Anche la Convenzione cd. SOLAS firmata a Londra nel 1974 e resa esecutiva in Italia con Legge 23 maggio 1980, nr. 313 (e successivi emendamenti) impone al comandante della nave di prestare assistenza alle persone che si trovino in pericolo.

Considerata, infine, la Convenzione SAR (Search and Rescue) – Convenzione sulla ricerca e il soccorso in mare, adottata ad Amburgo il 27 aprile 1979 e resa esecutiva in Italia con Legge 3 aprile 89 n. 47.

Tale Convenzione, riguardante la ricerca e il salvataggio marittimo, si fonda sul principio della cooperazione internazionale e stabilisce che il riparto delle zone di ricerca e salvataggio avvenga d’intesa con gli altri Stati interessati.

Ebbene, va precisato che, in base alla normativa sopra richiamata, i poteri-doveri di intervento e coordinamento da parte degli apparati di un singolo Stato nell’area di competenza non escludono (anzi, in un certo senso impongono in base all’obbligo sopra delineato) che unità navali di diversa bandiera possano iniziare il soccorso allorquando lo richieda l’imminenza del pericolo per le vite umane.

L’obbligo di diritto internazionale, incombente sul comandante di una nave di procedere al salvataggio (del natante e, quando ciò non sia possibile, delle persone che vi si trovino a bordo) trova, in particolare nel diritto interno, un rafforzamento di tipo penalistico nell’art. 1158 Codice della Navigazione che sanziona penalmente l’omissione da parte del comandante di nave, nazionale o straniera, di prestare assistenza ovvero di tentare il salvataggio nei casi in cui ne sussiste l’obbligo a norma dell’art. 490 del codice medesimo ossia allorquando la nave in difficoltà sia del tutto incapace di effettuare le manovre.

Vanno, in particolare, segnalati per la specifica rilevanza che assumono rispetto alla valutazione di liceità della condotta dell’indagata, la previsione dell’art. 18 della Convenzione sul diritto del mare (Montego Bay) e l’art. 10 ter del dlgs 286/98. 3

La prima norma definisce cosa debba intendersi per passaggio inoffensivo di una nave nel mare territoriale:

Per “passaggio” si intende la navigazione nel mare territoriale allo scopo di:

a) attraversarlo senza entrare nelle acque interne né fare scalo in una rada o installazione portuale situata al di fuori delle acque interne;

b) dirigersi verso le acque interne o uscirne, oppure fare scalo in una rada 0 installazione portuale.

2) Il passaggio deve essere continuo e rapido. Il passaggio consente tuttavia la fermata e l’ancoraggio, ma soltanto se questi costituiscono eventi ordinari di navigazione o sono resi necessari da forza maggiore o da condizioni di difficoltà, oppure sono finalizzati a prestare soccorso a persone, navi o aeromobili in pericolo.

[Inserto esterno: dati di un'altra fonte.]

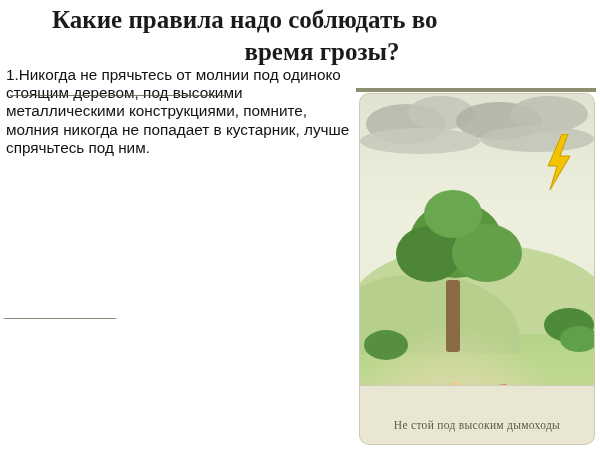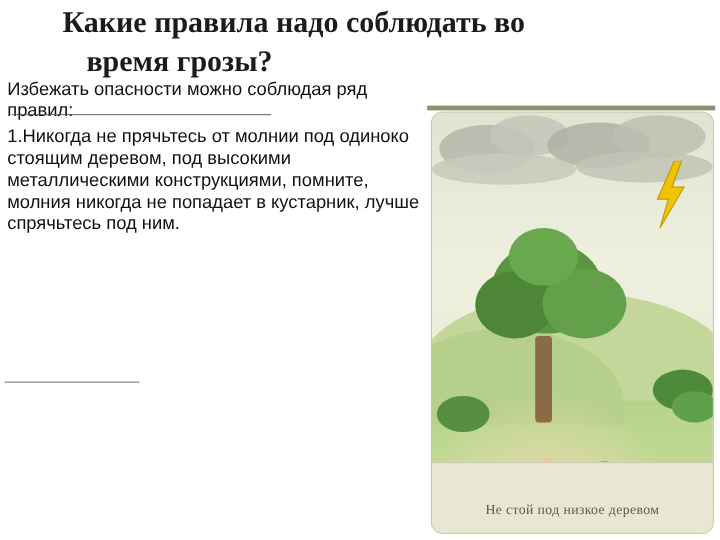--- a/index.html
+++ b/index.html
@@ -28,20 +28,21 @@
     font-family: Liberation Serif, serif;
     font-size: 25px;
     font-weight: bold;
     color: #1b1b1b;
     line-height: 1.28;
     letter-spacing: 0px;
   }
   .title .line2 {
     display: block;
     padding-left: 20px;
+    text-align: center;
   }
   .body-text {
     position: absolute;
     left: 6px;
     top: 66px;
     width: 348px;
     font-size: 15.3px;
     color: #111111;
     line-height: 1.19;
   }
@@ -264,21 +265,20 @@
 <div class="slide">
 
   <div class="title">
     <span>Какие правила надо соблюдать во</span>
     <span class="line2">время грозы?</span>
   </div>
 
   <div class="deco-line"></div>
 
   <div class="body-text">
-    <p class="intro">Избежать опасности можно соблюдая ряд правил:</p>
     <p class="para">1.Никогда не прячьтесь от молнии под одиноко стоящим деревом, под высокими металлическими конструкциями, помните, молния никогда не попадает в кустарник, лучше спрячьтесь под ним.</p>
   </div>
 
   <div class="strike-1"></div>
   <div class="strike-2"></div>
 
   <div class="image-panel">
     <div class="sky"></div>
     <div class="cloud c1"></div>
     <div class="cloud c2"></div>
@@ -310,17 +310,17 @@
     <div class="person-body"></div>
     <div class="person-legs"></div>
     <div class="person-head"></div>
 
     <div class="child"></div>
     <div class="child-head"></div>
     <div class="basket2"></div>
 
     <div class="caption-box"></div>
     <div class="caption-text">
-      <div>Не стой под низкое деревом</div>
+      <div>Не стой под высоким дымоходы</div>
     </div>
   </div>
 
 </div>
 
 </body></html>

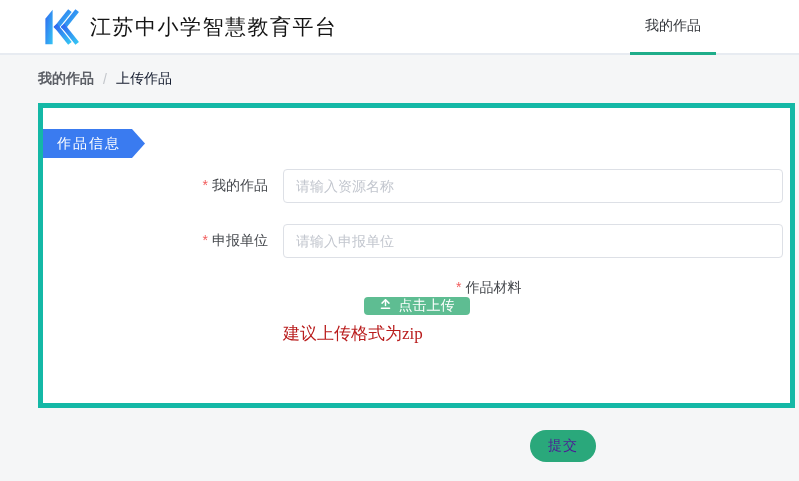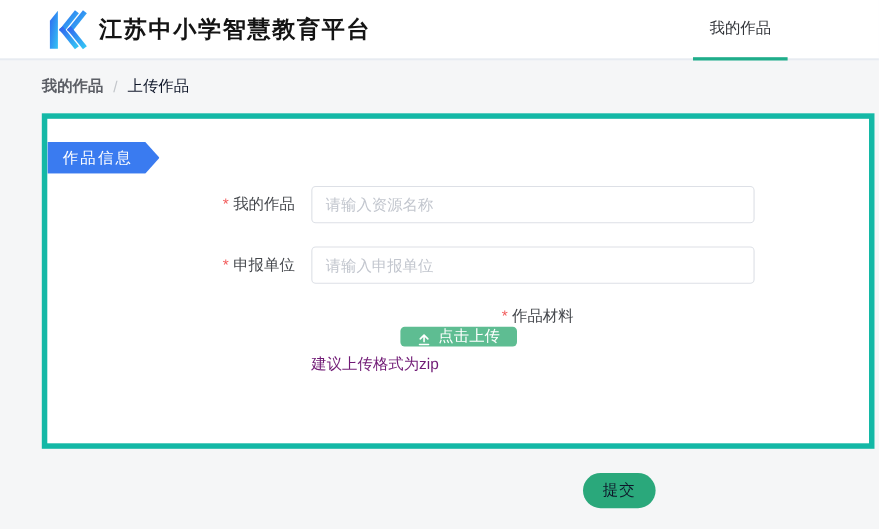--- a/index.html
+++ b/index.html
@@ -13,21 +13,21 @@
   .header {
     position:absolute; left:0; top:0; width:799px; height:55px;
     background:#ffffff; border-bottom:2px solid #e7ebf1;
   }
   .brand {
     position:absolute; left:36px; top:0; height:53px;
     display:flex; align-items:center; cursor:pointer;
   }
   .logo-svg { width:46px; height:40px; display:block; }
   .page-title {
-    margin-left:8px; font-size:21px; font-weight:bold; color:#141414;
+    margin-left:8px; font-size:21px; font-weight:normal; color:#141414;
     letter-spacing:1.5px; white-space:nowrap;
   }
   .header-tab {
     position:absolute; left:630px; top:0; width:86px; height:55px;
     display:flex; align-items:center; justify-content:center;
     font-size:14px; color:#33363b; cursor:pointer;
     border-bottom:3px solid #1fad8a;
   }
   
   .breadcrumb {
@@ -52,37 +52,37 @@
   
   .form { position:absolute; left:0; top:61px; width:100%; }
   .form-row { display:flex; align-items:center; height:34px; margin-bottom:21px; }
   .form-row-upload { display:flex; align-items:center; height:30px; margin-top:16px;flex-direction:column; }
   .form-label {
     width:240px; padding-right:15px; text-align:right;
     font-size:14px; color:#45484d; white-space:nowrap;
   }
   .req { color:#f25b5b; margin-right:4px; font-size:14px; }
   .text-input {
-    width:403px; height:34px; border:1px solid #dde0e6; border-radius:4px;
+    width:500px; height:34px; border:1px solid #dde0e6; border-radius:4px;
     padding:0 12px; font-size:14px; color:#606266; background:#fff; outline:none;
     font-family:"Liberation Sans","DejaVu Sans",sans-serif;
   }
   .text-input::placeholder { color:#c2c6ce; opacity:1; }
   .upload-btn {
-    display:inline-flex; align-items:flex-end; gap:7px;
+    display:inline-flex; align-items:flex-start; gap:7px;
     height:30px; padding:0 15px; border:none; border-radius:4px;
     background:#5ebd92; color:#ffffff; font-size:14px; cursor:pointer;
     font-family:"Liberation Sans","DejaVu Sans",sans-serif;
   }
   .upload-icon-svg { width:13px; height:13px; display:block; }
-  .upload-hint { margin:13px 0 0 240px; font-size:14px; color:#701a75; }
+  .upload-hint { margin:13px 0 0 240px; font-size:17px; color:#b91c1c;font-family:Liberation Serif, serif; }
   
   .submit-btn {
     position:absolute; left:530px; top:430px; width:66px; height:32px;
-    border:none; border-radius:16px; background:#2aa87b; color:#0f172a;
+    border:none; border-radius:16px; background:#2aa87b; color:#4c1d95;
     font-size:14px; cursor:pointer; letter-spacing:1px;
     font-family:"Liberation Sans","DejaVu Sans",sans-serif;
   }
 </style>
 </head>
 <body>
 
 <div class="header">
   <div class="brand">
     <span>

Il successivo articolo 19 prevede (riportandosi il passaggio utile nel contesto in esame): il passaggio è inoffensivo fintanto che non arreca pregiudizio alla pace, al buon ordine e alla sicurezza dello Stato costiero. Tale passaggio deve essere eseguito conformemente alla presente Convenzione e alle altre norme del diritto internazionale.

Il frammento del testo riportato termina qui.